Intimidações afetam magistrados de todas as comarcas
Ameaças a juízes são situações comuns em todas as comarcas do Estado. Além dos casos mais graves acompanhados pelo TJM[/TEXTO]G, outros inúmeros magistrados sofrem, diariamente, pressões psicológicas feitas por condenados e familiares dos presos. Avaliadas como ônus da escolha da profissão, essas histórias, muitas vezes, não são denunciadas e passam alheias às estatísticas.
“O enfrentamento a nós magistrados tem sido maior por causa do crescimento das organizações criminosas”, afirma o juiz da Vara de Execuções Criminais de Contagem, na Região Metropolitana de Belo Horizonte (RMBH), Wagner Cavalieri, que também é integrante do Conselho Deliberativo da Associação dos Magistrados Mineiros (Amagis).
Segundo ele, a sensação de insegurança afeta praticamente toda a categoria. Porém, tende a ser maior em profissionais que atuam nas comarcas próximas às grandes unidades prisionais ou nas fronteiras do Estado, consideradas áreas mais perigosas. Os juízes criminais são os mais visados, principalmente os que julgam processos relativos ao tráfico de drogas.
De todas as formas
Cavalieri, por exemplo, foi vítima de pelo menos dez ameaças mais graves nos 20 anos em que atua. “No telefone pessoal, em audiência. Inclusive, o serviço de inteligência do TJ já detectou insinuações e planos de atentado contra a minha vida”, lembra. No ano passado, ele chegou a ser escoltado durante 40 dias.

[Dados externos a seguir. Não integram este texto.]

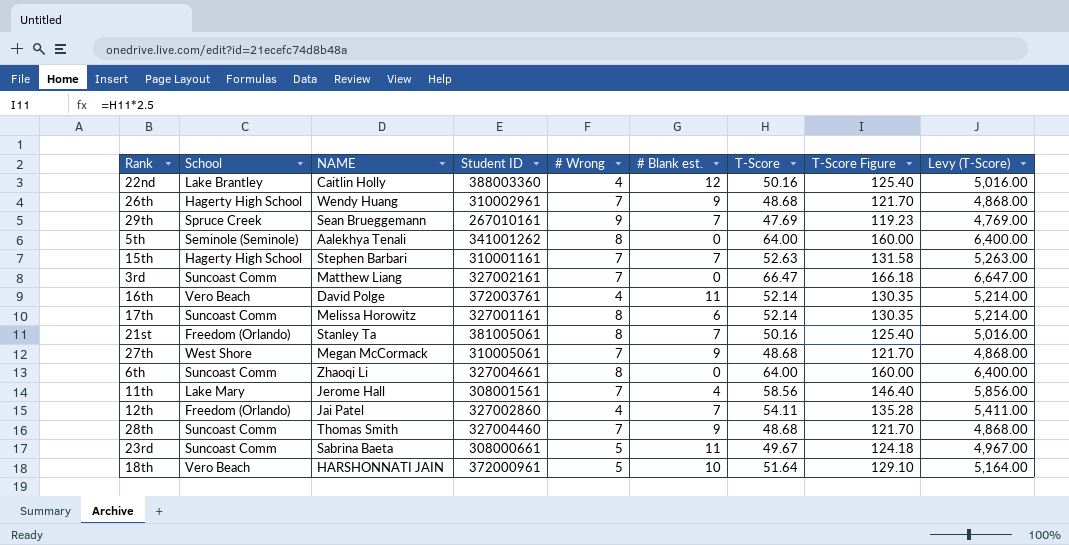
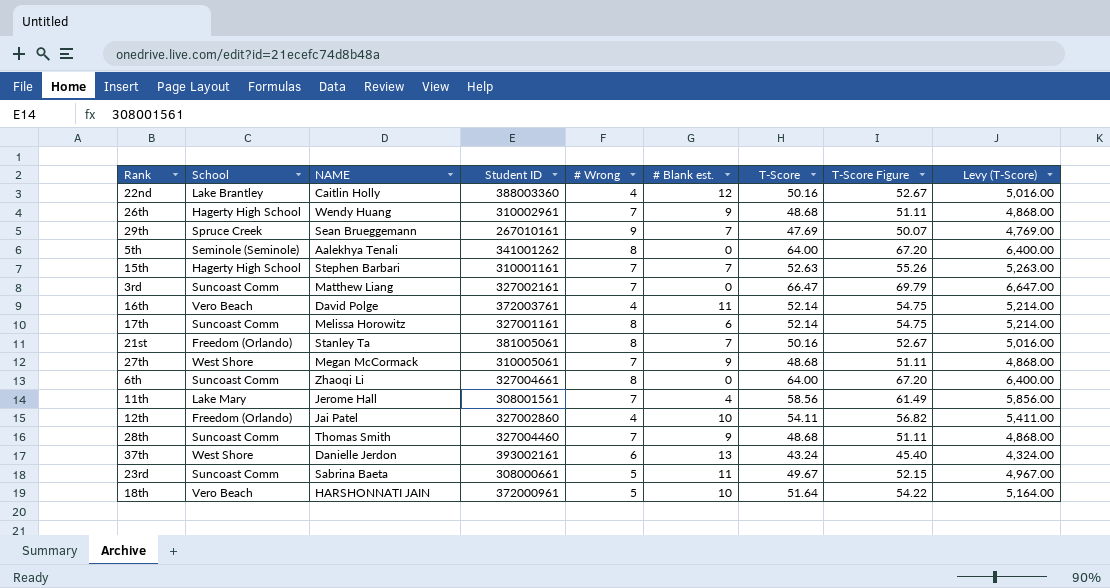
column T-Score Figure | formula: [T-Score] * 2.5 -> [T-Score] * 1.05
12th | # Blank est.: 7 -> 10
row 37th: none -> West Shore | Danielle Jerdon | 393002161 | 6 | 13 | 43.24 | 45.40 | 4,324.00

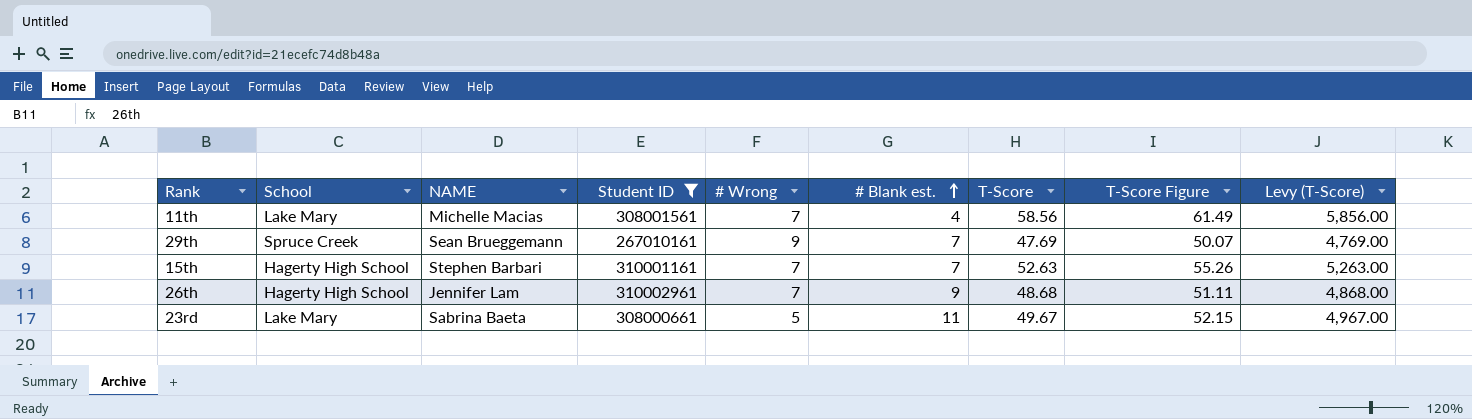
filter: none -> Student ID <= 310002961
row order: none -> # Blank est. ascending
11th | NAME: Jerome Hall -> Michelle Macias
26th | NAME: Wendy Huang -> Jennifer Lam
23rd | School: Suncoast Comm -> Lake Mary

Mas a mudança de rotina não é o maior incômodo, afirma o magistrado. Segundo Cavalieri, a falta de compreensão da população é um grande problema. “Esperamos que o Estado nos dê suporte quando passamos por esse tipo de situação. Afinal, estamos nela por causa da sociedade. Mas nem todo mundo entende a necessidade de certos cuidados com juízes em nome da nossa segurança”, desabafa.
“Já tive que mudar rotinas, horários, ser escoltado. Mas quando escolhi minha profissão sabia dos riscos. Quando me deparo com essa situação, espero sempre que o Estado me dê um amparo. E sigo” (juiz Wagner Cavalieri)
Cavalieri relembra as críticas feitas por alguns vizinhos quando solicitou a transferência do ponto de ônibus em frente à casa dele. Para o juiz, o espaço permitia a alguém acompanhar a rotina do magistrado. “Por isso pedi que mudassem o ponto, o que foi visto como mera implicância minha”.